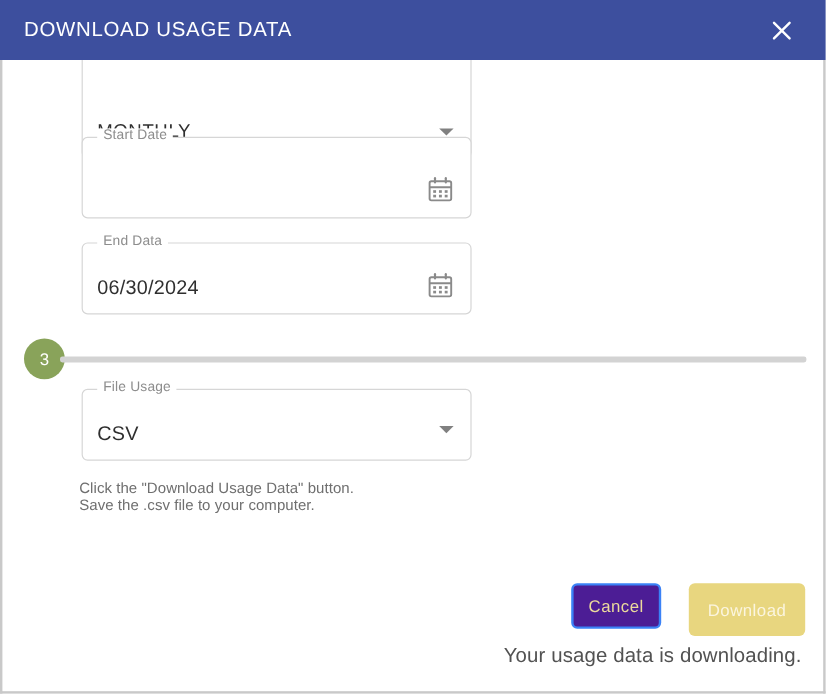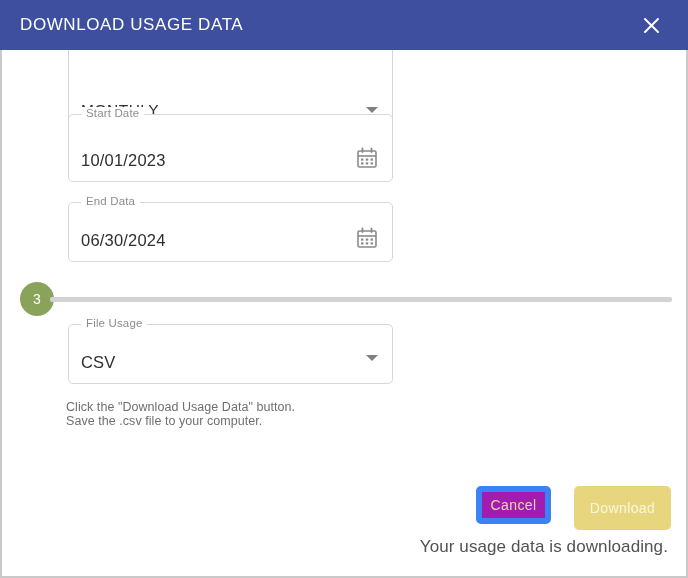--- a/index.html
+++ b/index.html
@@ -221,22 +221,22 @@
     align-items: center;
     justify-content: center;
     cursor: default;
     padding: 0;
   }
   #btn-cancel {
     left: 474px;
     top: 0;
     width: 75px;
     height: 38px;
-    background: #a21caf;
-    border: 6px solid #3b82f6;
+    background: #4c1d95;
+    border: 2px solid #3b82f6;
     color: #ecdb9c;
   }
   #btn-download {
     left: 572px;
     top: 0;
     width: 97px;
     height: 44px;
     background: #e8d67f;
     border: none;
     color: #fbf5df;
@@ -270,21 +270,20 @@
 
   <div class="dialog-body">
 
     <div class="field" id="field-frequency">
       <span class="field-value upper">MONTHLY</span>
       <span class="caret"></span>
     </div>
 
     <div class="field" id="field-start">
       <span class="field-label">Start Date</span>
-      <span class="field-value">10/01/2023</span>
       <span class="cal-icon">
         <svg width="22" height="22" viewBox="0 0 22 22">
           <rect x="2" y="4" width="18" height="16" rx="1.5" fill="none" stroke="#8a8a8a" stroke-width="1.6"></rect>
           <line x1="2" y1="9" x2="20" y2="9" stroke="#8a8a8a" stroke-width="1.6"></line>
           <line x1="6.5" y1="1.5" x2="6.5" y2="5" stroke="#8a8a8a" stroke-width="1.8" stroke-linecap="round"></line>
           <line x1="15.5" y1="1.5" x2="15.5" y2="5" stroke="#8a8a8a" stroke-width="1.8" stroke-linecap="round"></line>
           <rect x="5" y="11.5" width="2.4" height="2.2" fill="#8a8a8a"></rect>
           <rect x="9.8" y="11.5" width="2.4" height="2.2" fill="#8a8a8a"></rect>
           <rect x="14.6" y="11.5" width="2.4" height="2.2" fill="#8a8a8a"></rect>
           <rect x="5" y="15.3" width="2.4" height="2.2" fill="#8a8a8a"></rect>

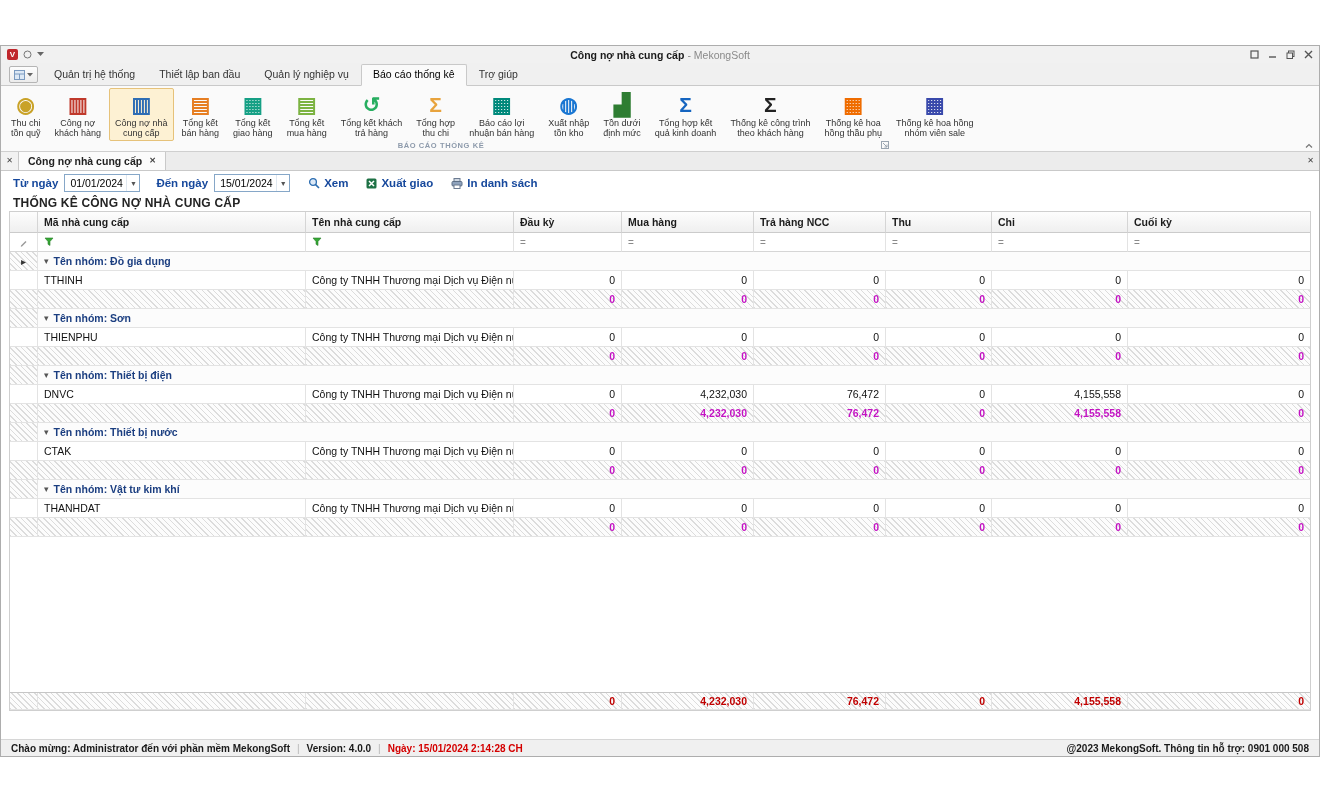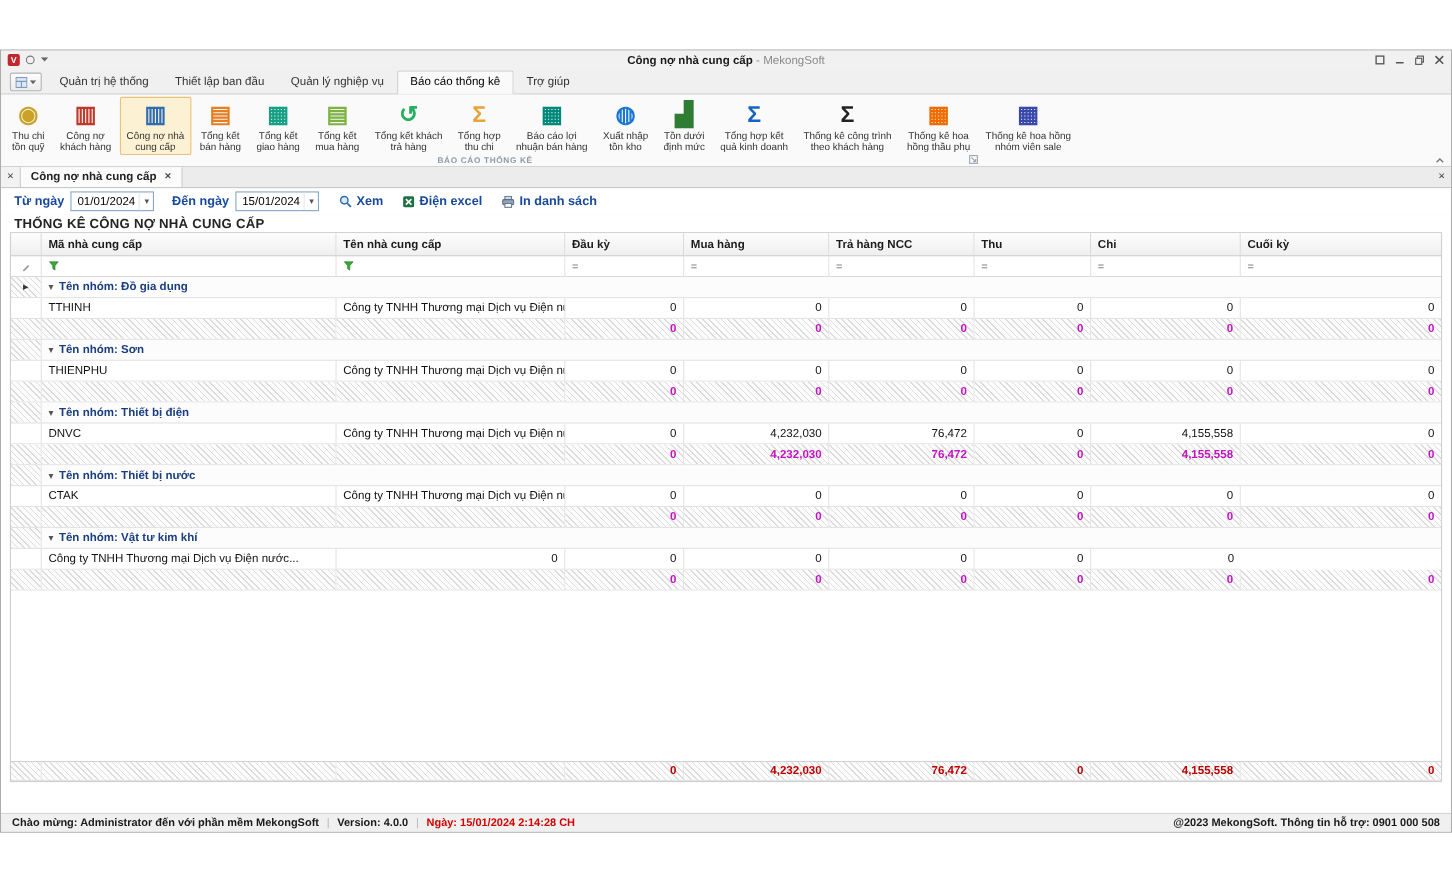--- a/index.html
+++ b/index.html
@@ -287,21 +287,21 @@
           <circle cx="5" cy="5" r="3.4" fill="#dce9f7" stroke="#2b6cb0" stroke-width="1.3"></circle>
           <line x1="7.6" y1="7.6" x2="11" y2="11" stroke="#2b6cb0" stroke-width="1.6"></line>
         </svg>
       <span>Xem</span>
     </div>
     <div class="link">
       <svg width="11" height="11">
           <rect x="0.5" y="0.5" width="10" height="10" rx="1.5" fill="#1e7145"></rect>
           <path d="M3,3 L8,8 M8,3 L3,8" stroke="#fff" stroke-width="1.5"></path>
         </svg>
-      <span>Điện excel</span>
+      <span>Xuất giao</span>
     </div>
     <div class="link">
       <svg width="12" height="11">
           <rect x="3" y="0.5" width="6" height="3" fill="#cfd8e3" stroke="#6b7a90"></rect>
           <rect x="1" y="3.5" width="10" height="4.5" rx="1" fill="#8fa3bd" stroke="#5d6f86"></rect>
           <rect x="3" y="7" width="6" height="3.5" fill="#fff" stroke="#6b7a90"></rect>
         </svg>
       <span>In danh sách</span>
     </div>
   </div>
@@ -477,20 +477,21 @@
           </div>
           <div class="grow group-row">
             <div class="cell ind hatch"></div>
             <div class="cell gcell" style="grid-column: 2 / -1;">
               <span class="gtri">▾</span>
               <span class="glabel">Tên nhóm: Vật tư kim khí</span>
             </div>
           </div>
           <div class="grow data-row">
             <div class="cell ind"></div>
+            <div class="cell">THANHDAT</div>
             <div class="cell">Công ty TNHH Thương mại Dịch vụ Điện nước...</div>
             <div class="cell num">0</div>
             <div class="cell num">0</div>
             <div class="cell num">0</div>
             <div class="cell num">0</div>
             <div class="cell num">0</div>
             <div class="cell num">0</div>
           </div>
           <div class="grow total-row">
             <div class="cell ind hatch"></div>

• _Requirement_: Answer with a number alone: how many lines of the records contain the string "solid"?

• _Reply to the exercise_: 2